I have a basic question about evolution, for which I never found an answer. I understand how evolution works if we focus on one specific organ or trait. With each generation, some organism is more likely to reproduce, so the trait that leads to success gets more frequent. My problem is understanding how all the traits can evolve simultaneously.
Looking back to our ancestors, we evolved many different kinds of adaptations (in unrelated areas like eyesight, kidney efficiency or a healthy fear of predators, digestion of certain nutrients, balanced walking etc.). Natural selection can only work with what's there, so mutations are important. But if mutations are rare, it seems unlikely that many (thousands of) properties of organisms get improved in a single generation. You'd need to get very lucky to randomly improve all the genes responsible for it.
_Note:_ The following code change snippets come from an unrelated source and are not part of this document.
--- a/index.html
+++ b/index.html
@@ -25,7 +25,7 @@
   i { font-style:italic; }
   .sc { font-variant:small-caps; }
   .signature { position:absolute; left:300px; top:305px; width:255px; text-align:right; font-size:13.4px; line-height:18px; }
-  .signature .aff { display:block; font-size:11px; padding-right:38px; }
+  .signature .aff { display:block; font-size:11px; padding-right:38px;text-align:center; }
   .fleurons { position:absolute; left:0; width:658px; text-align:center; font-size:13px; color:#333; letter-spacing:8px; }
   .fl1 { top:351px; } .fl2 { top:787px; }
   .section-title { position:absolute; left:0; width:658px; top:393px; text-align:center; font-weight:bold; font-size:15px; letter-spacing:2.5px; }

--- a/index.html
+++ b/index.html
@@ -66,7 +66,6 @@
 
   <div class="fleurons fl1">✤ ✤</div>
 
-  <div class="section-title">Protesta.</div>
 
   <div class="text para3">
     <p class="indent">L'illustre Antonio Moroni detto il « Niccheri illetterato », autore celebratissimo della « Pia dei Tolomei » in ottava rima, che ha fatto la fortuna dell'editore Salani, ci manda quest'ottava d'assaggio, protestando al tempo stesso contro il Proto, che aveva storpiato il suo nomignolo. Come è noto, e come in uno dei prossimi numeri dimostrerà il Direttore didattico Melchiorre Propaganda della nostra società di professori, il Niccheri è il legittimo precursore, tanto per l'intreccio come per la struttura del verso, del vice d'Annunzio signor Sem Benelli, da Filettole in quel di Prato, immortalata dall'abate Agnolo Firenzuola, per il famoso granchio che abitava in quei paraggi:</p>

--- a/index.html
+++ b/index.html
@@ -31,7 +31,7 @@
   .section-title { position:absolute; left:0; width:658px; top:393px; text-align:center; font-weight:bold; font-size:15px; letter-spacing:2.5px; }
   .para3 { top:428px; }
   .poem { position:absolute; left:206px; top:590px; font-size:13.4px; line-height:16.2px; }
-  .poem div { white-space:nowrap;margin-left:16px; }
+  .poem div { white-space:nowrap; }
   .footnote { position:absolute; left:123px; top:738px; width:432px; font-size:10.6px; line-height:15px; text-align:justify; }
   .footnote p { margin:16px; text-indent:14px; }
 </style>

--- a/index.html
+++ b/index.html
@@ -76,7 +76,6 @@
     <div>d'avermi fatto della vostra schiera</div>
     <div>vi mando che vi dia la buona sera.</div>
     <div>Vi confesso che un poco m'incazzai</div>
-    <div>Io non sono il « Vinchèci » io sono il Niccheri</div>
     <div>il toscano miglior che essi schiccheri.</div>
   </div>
So, if we look back to our ancestors again, did they just improve on a single or a handful of traits in each generation? In that case we would need hundreds of generations before we have improved somewhat on each "front". By then, the other properties could "drift" back to a not-so-advantageous version. (This was supposing that each generation improves on a random trait, as opposed to long sequences of generations each improving on the same). Or were there always some super lucky organisms that randomly got an improvement on almost all different traits? But just having some of those super lucky ones is not enough. The good traits don't guarantee success, just improve the odds. So we'd need many very lucky ones in each generation.
Has anyone calculated or simulated how the adaptation for many different traits can happen simultaneously?